As part of our collaboration with Die Graphische, student Valentin Haring writes how music and technology have interacted over the past decades – interviewing DADABOTS, who use machine learning to make music, on what this means for the art today.
Computers have only existed in our world for a few decades, but the impact they have had on culture, art and life in general, is undeniable. With computers profoundly influencing every aspect of our lives music will not, of course, be exempt to this change. Thanks to programs such as Ableton Live, FL Studio, and Reason, making music is more approachable and easier than ever. Basically, anyone with a computer could theoretically produce the next chart-topping hit on it, given that they put the work into learning the software and impact the zeitgeist.
With all these possibilities in front of us, let’s look into how we got here and what has happened in computer music over the last 70 or so years.
January 1st, 1951 – the beginning
The first documented instance where a computer entirely played audio recordings was with the Ferranti Mark 1. A massive machine that played only three songs. While that doesn’t seem too impressive now, back then it showed what was possible and laid the foundations of what was to come.
August 1982 – MIDI
MIDI, short for Musical Instrument Digital Interface, was introduced into the lives of digital musicians. The technology allowed different musical instruments to communicate with each other and your computer. Now almost 40 years old, MIDI is still the industry standard today, but there will be more on MIDI and what you can do with it later in the article.
April 1989 – Cubase
The music company Steinberg released its music making software Cubase, which quickly revolutionized the way all digital audio workstations (DAWs) functioned.

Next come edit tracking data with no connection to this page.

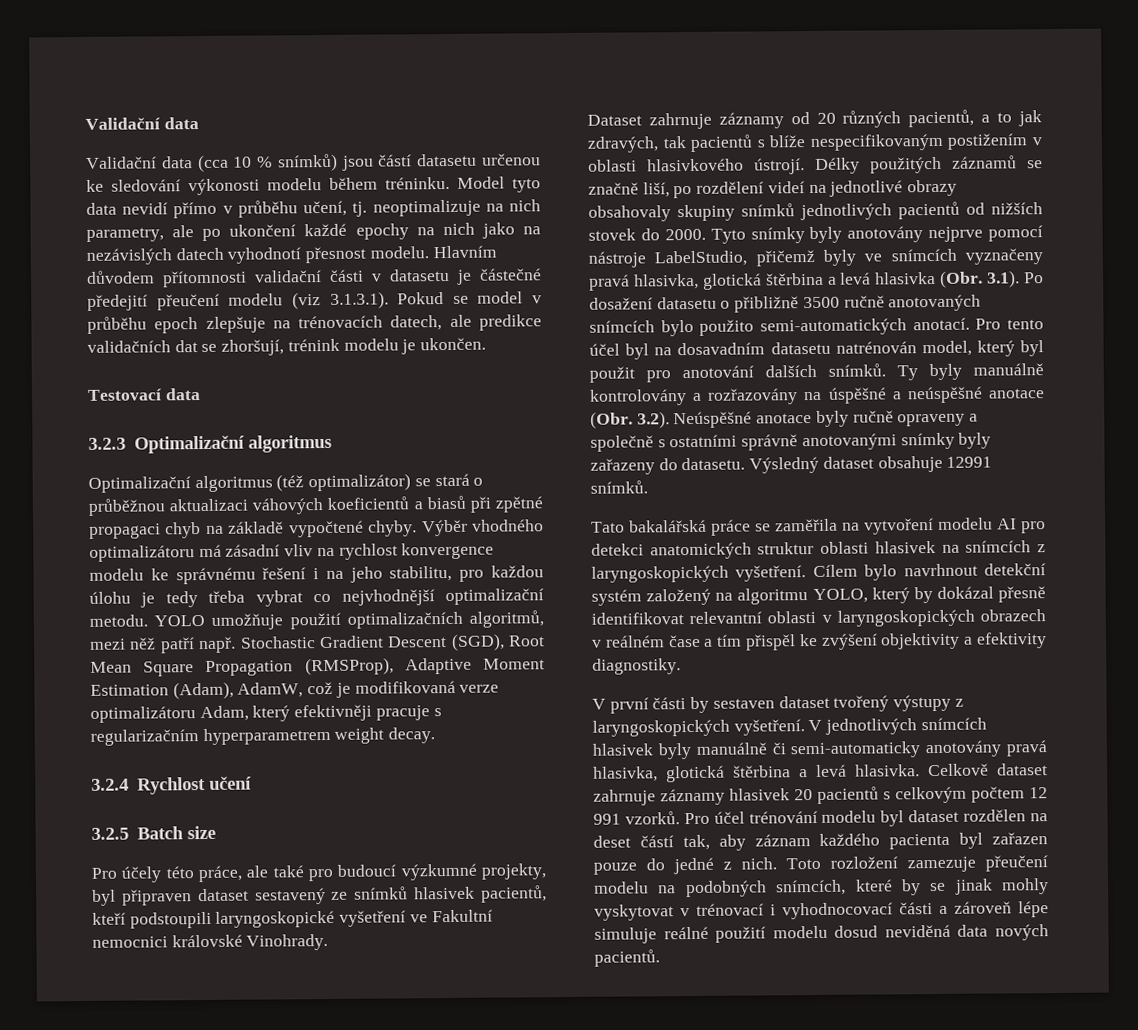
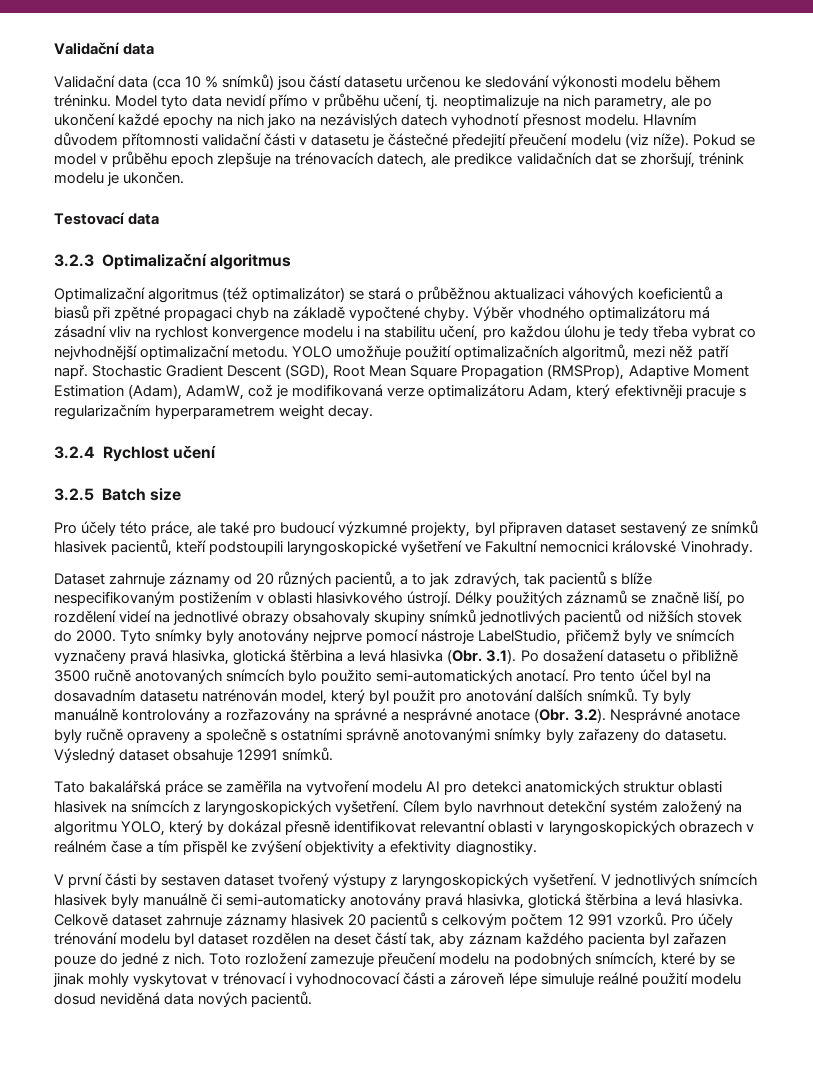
- Hlavním důvodem přítomnosti validační části v datasetu je částečné předejití přeučení modelu (viz 3.1.3.1). Pokud se model v průběhu epoch zlepšuje na trénovacích datech, ale predikce validačních dat se zhoršují, trénink modelu je ukončen.
+ Hlavním důvodem přítomnosti validační části v datasetu je částečné předejití přeučení modelu (viz níže). Pokud se model v průběhu epoch zlepšuje na trénovacích datech, ale predikce validačních dat se zhoršují, trénink modelu je ukončen.
- Výběr vhodného optimalizátoru má zásadní vliv na rychlost konvergence modelu ke správnému řešení i na jeho stabilitu, pro každou úlohu je tedy třeba vybrat co nejvhodnější optimalizační metodu.
+ Výběr vhodného optimalizátoru má zásadní vliv na rychlost konvergence modelu i na stabilitu učení, pro každou úlohu je tedy třeba vybrat co nejvhodnější optimalizační metodu.
- Ty byly manuálně kontrolovány a rozřazovány na úspěšné a neúspěšné anotace (Obr. 3.2). Neúspěšné anotace byly ručně opraveny a společně s ostatními správně anotovanými snímky byly zařazeny do datasetu.
+ Ty byly manuálně kontrolovány a rozřazovány na správné a nesprávné anotace (Obr. 3.2). Nesprávné anotace byly ručně opraveny a společně s ostatními správně anotovanými snímky byly zařazeny do datasetu.
- Pro účel trénování modelu byl dataset rozdělen na deset částí tak, aby záznam každého pacienta byl zařazen pouze do jedné z nich.
+ Pro účely trénování modelu byl dataset rozdělen na deset částí tak, aby záznam každého pacienta byl zařazen pouze do jedné z nich.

The early ‘90s – Audio recording
Until the ‘90s, computers were used to sequence external hardware instruments via MIDI. After the release of Steinberg’s Cubase Audio, this rapidly changed, and computers were now able to record sounds. With that advancement, the basics were laid down, and since then the hardware and software to create music continued to improve steadily.
Randomly generated melodies
That brings us to the main topic of this article, we are in the 2010s now, and recent years have seen a big rise in the use of artificial intelligence across all fields. It’s basically the beginning of computers creating things on their own, but before I talk about computers making music completely on their own, let me touch on the topic of randomly generated melodies using the MIDI technology I mentioned above.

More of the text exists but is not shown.